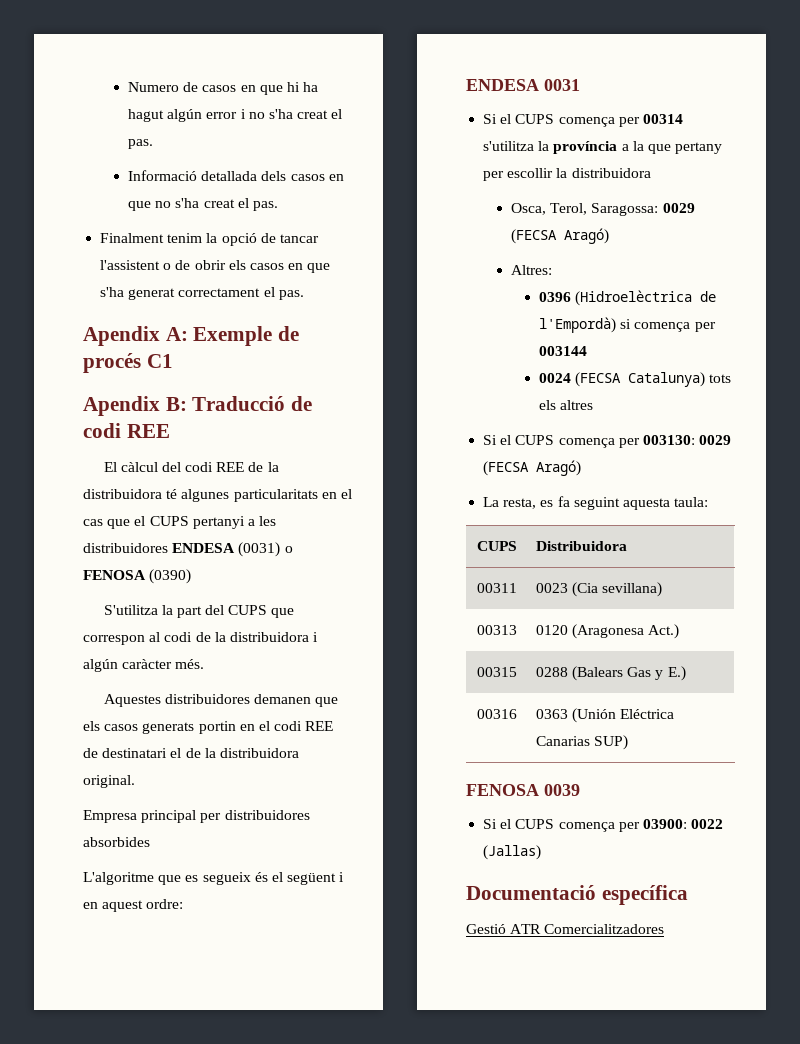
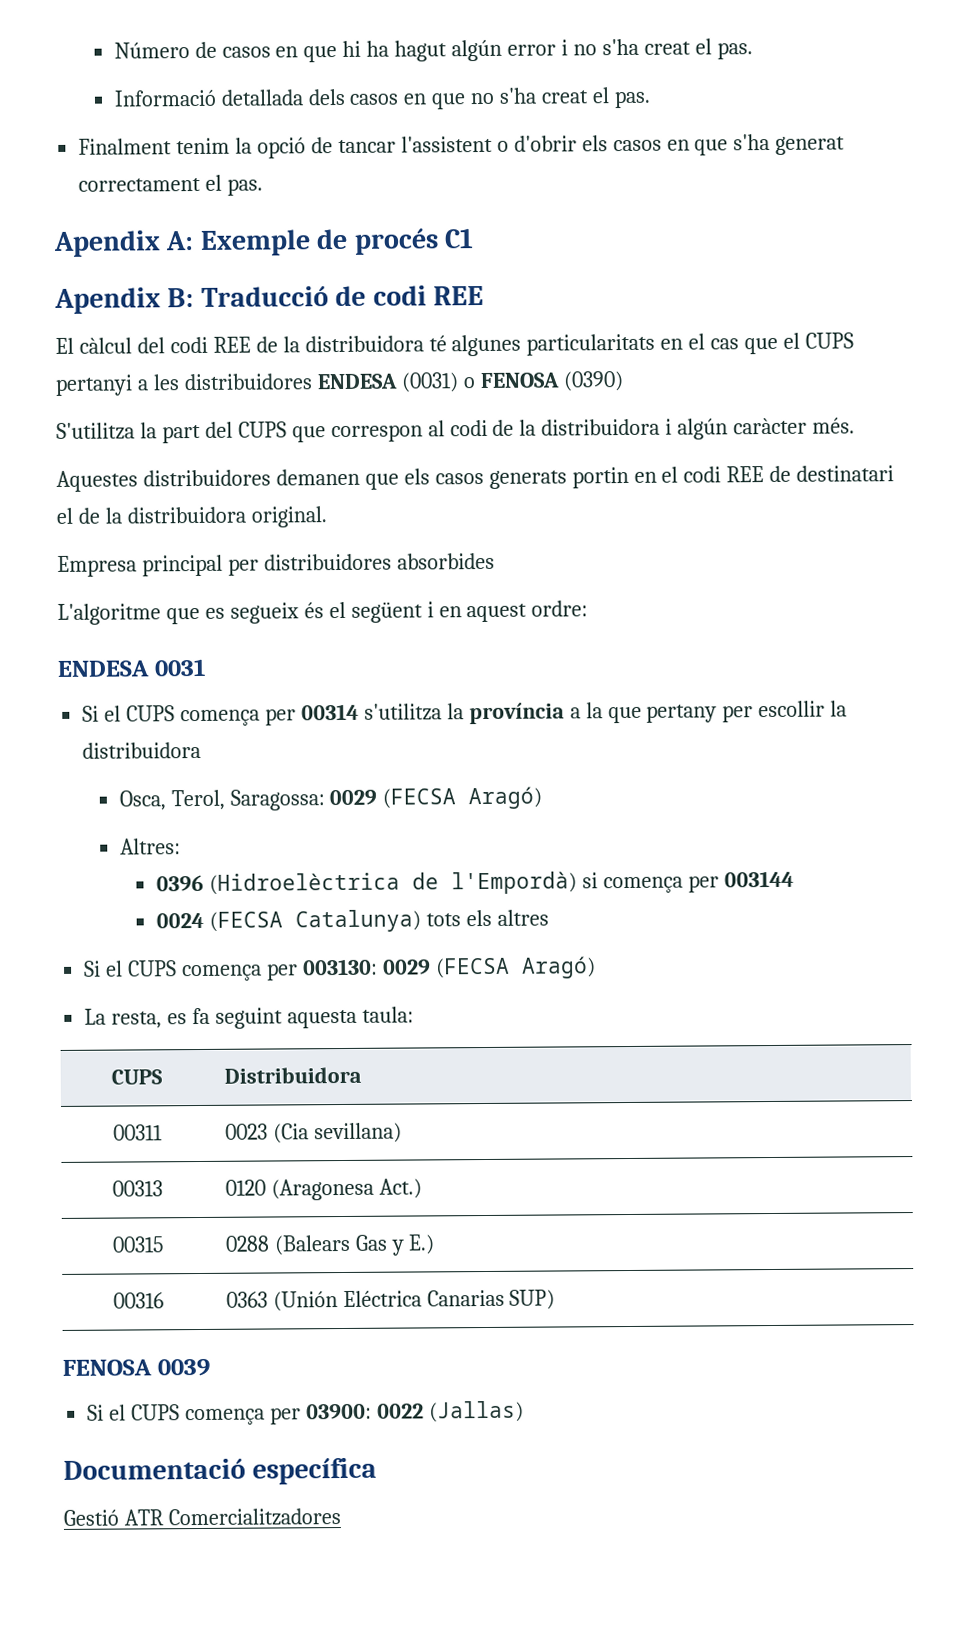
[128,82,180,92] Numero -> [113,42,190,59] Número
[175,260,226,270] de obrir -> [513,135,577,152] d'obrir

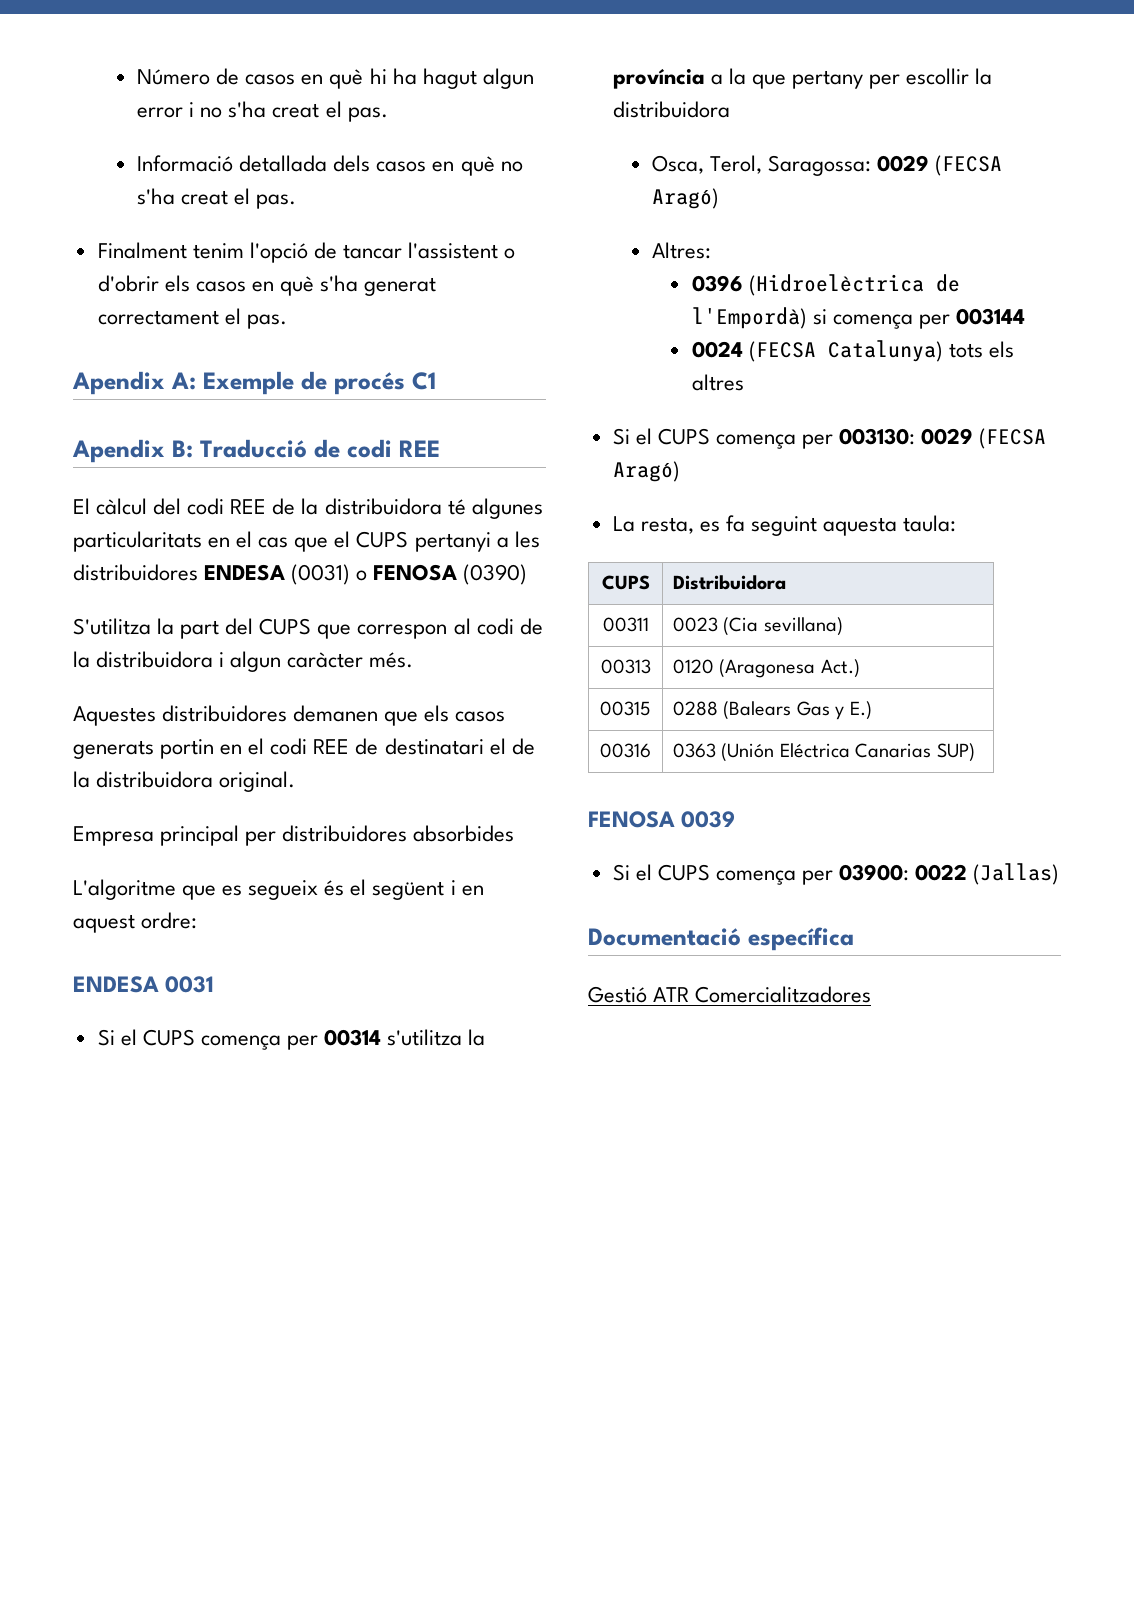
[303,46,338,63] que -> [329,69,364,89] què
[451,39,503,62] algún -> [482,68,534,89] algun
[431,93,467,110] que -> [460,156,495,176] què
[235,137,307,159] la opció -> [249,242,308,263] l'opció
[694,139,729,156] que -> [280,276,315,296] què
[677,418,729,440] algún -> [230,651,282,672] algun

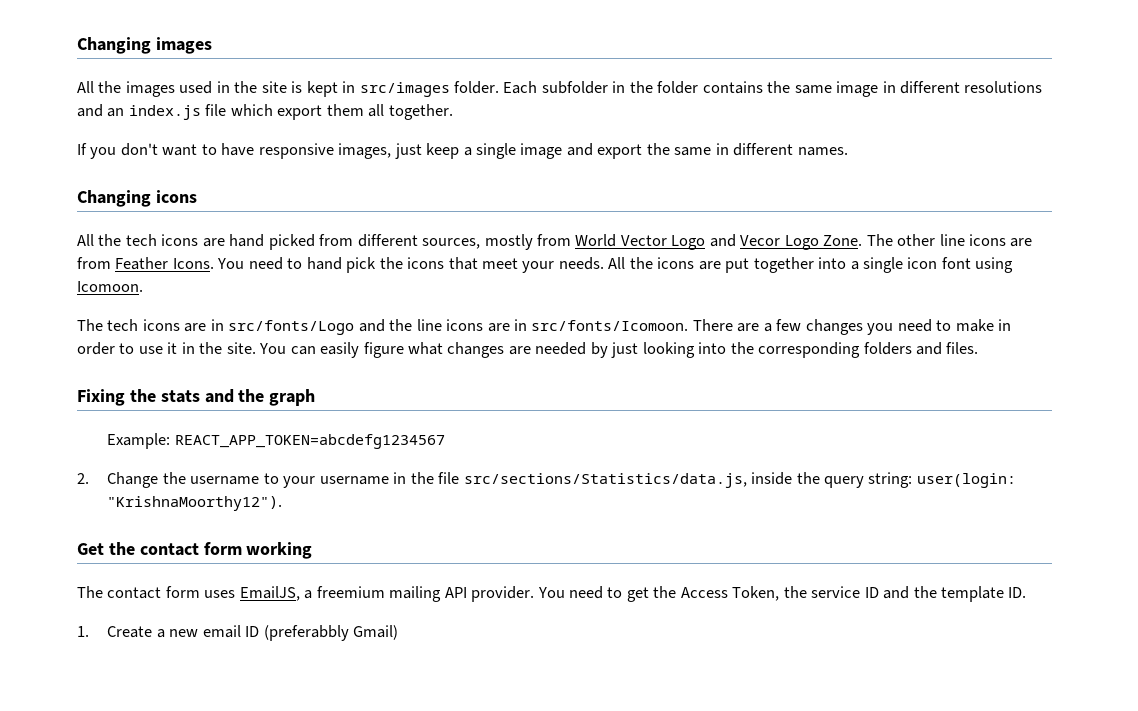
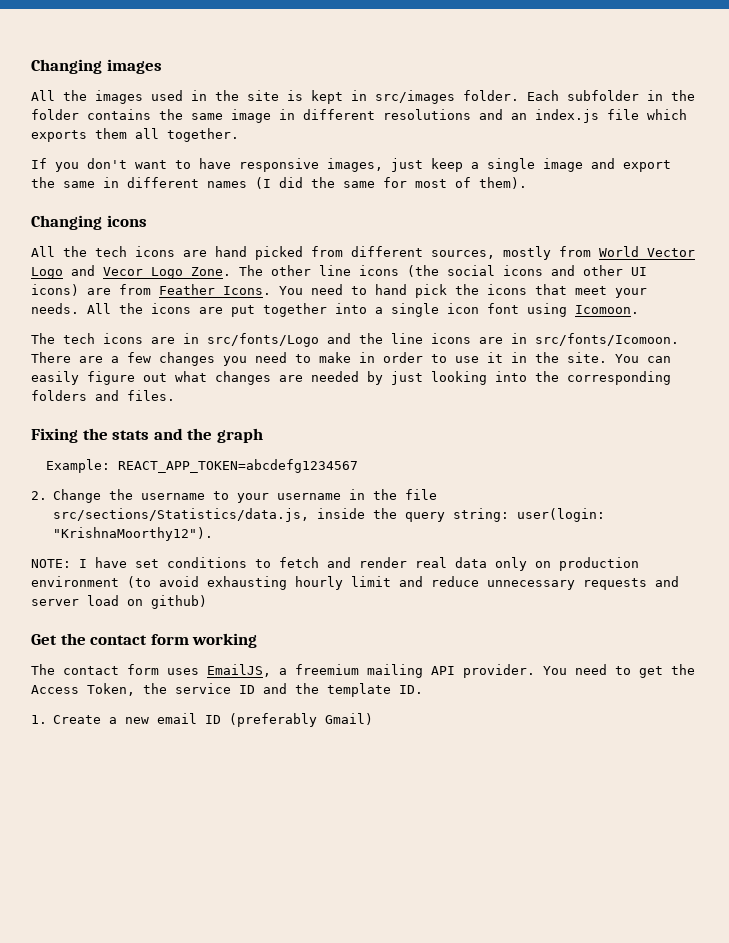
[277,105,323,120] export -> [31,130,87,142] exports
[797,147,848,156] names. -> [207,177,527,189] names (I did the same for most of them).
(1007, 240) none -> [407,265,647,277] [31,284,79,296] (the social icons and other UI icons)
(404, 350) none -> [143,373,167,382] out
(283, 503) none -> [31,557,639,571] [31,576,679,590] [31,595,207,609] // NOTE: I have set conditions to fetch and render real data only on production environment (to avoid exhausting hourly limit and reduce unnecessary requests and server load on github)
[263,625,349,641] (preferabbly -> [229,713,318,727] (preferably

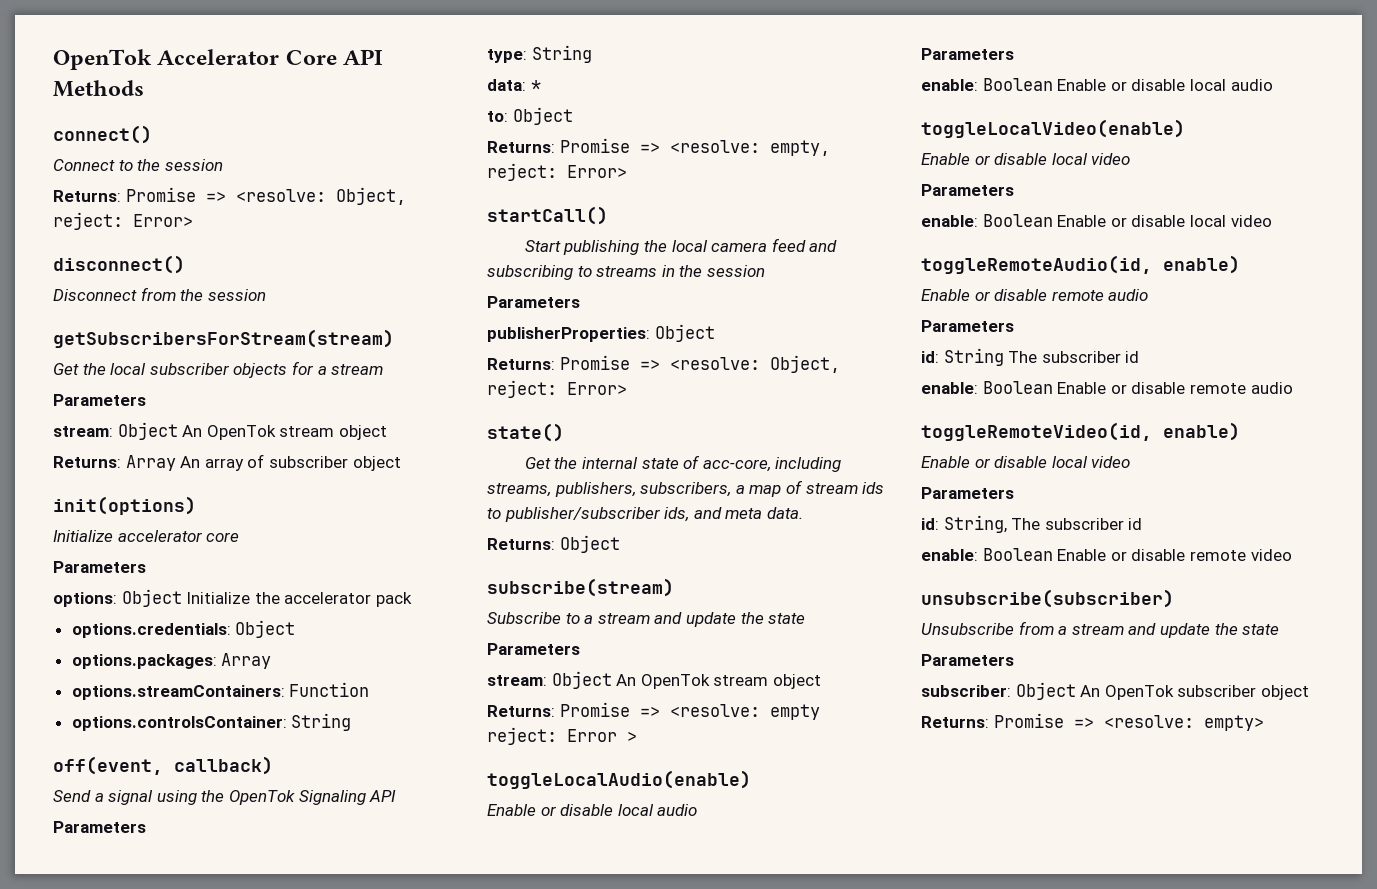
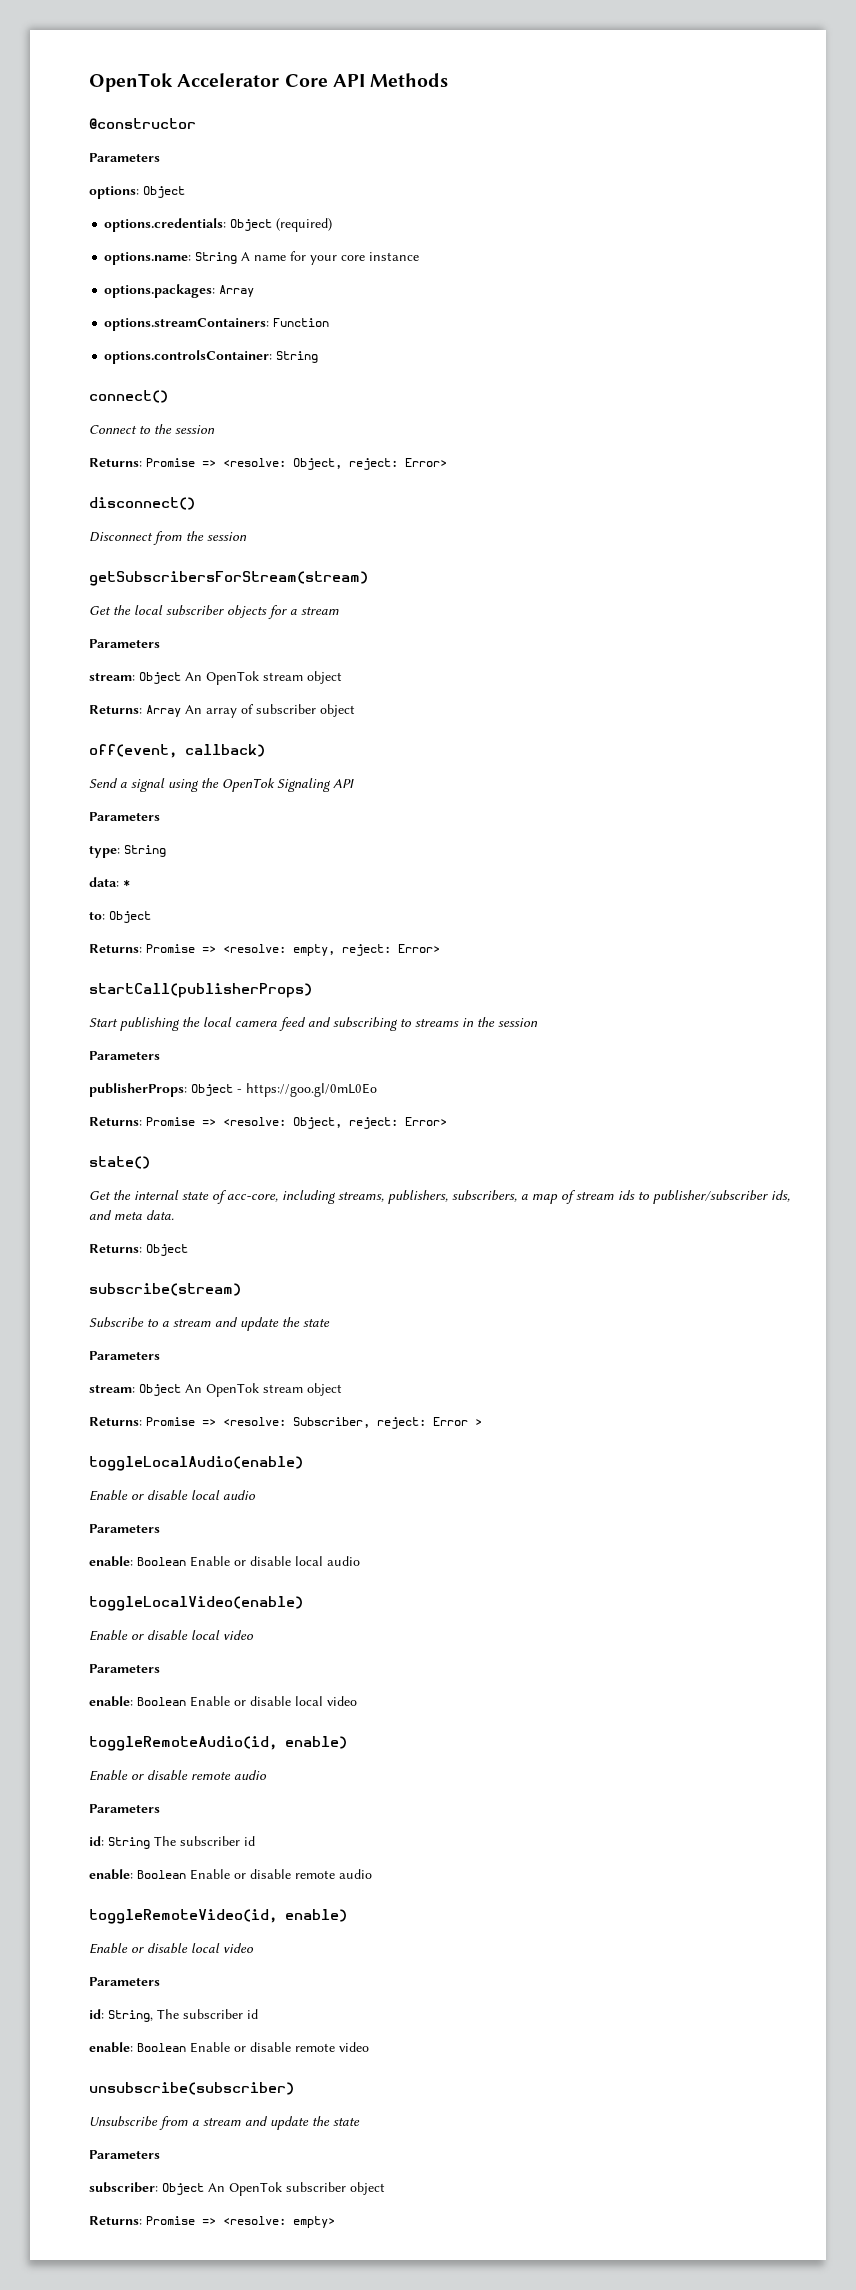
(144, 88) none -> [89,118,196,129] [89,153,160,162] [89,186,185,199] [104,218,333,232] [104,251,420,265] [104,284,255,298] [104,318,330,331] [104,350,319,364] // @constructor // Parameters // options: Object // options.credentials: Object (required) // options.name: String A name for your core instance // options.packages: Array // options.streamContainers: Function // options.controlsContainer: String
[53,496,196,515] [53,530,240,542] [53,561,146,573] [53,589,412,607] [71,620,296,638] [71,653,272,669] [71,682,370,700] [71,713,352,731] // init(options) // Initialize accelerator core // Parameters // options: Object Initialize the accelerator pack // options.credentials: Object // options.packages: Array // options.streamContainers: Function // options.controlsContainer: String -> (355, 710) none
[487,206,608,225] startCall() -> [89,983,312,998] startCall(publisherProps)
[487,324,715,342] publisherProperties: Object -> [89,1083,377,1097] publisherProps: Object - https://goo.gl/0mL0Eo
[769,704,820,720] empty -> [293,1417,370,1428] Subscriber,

········

» **Problem requirements**: Where an entry holds an image, drop the image and copy the remaining text exactly.

» **Result for this task**:
[128,82,180,92] Numero -> [113,42,190,59] Número
[175,260,226,270] de obrir -> [513,135,577,152] d'obrir

[303,46,338,63] que -> [329,69,364,89] què
[451,39,503,62] algún -> [482,68,534,89] algun
[431,93,467,110] que -> [460,156,495,176] què
[235,137,307,159] la opció -> [249,242,308,263] l'opció
[694,139,729,156] que -> [280,276,315,296] què
[677,418,729,440] algún -> [230,651,282,672] algun

[277,105,323,120] export -> [31,130,87,142] exports
[797,147,848,156] names. -> [207,177,527,189] names (I did the same for most of them).
(1007, 240) none -> [407,265,647,277] [31,284,79,296] (the social icons and other UI icons)
(404, 350) none -> [143,373,167,382] out
(283, 503) none -> [31,557,639,571] [31,576,679,590] [31,595,207,609] // NOTE: I have set conditions to fetch and render real data only on production environment (to avoid exhausting hourly limit and reduce unnecessary requests and server load on github)
[263,625,349,641] (preferabbly -> [229,713,318,727] (preferably

(144, 88) none -> [89,118,196,129] [89,153,160,162] [89,186,185,199] [104,218,333,232] [104,251,420,265] [104,284,255,298] [104,318,330,331] [104,350,319,364] // @constructor // Parameters // options: Object // options.credentials: Object (required) // options.name: String A name for your core instance // options.packages: Array // options.streamContainers: Function // options.controlsContainer: String
[53,496,196,515] [53,530,240,542] [53,561,146,573] [53,589,412,607] [71,620,296,638] [71,653,272,669] [71,682,370,700] [71,713,352,731] // init(options) // Initialize accelerator core // Parameters // options: Object Initialize the accelerator pack // options.credentials: Object // options.packages: Array // options.streamContainers: Function // options.controlsContainer: String -> (355, 710) none
[487,206,608,225] startCall() -> [89,983,312,998] startCall(publisherProps)
[487,324,715,342] publisherProperties: Object -> [89,1083,377,1097] publisherProps: Object - https://goo.gl/0mL0Eo
[769,704,820,720] empty -> [293,1417,370,1428] Subscriber,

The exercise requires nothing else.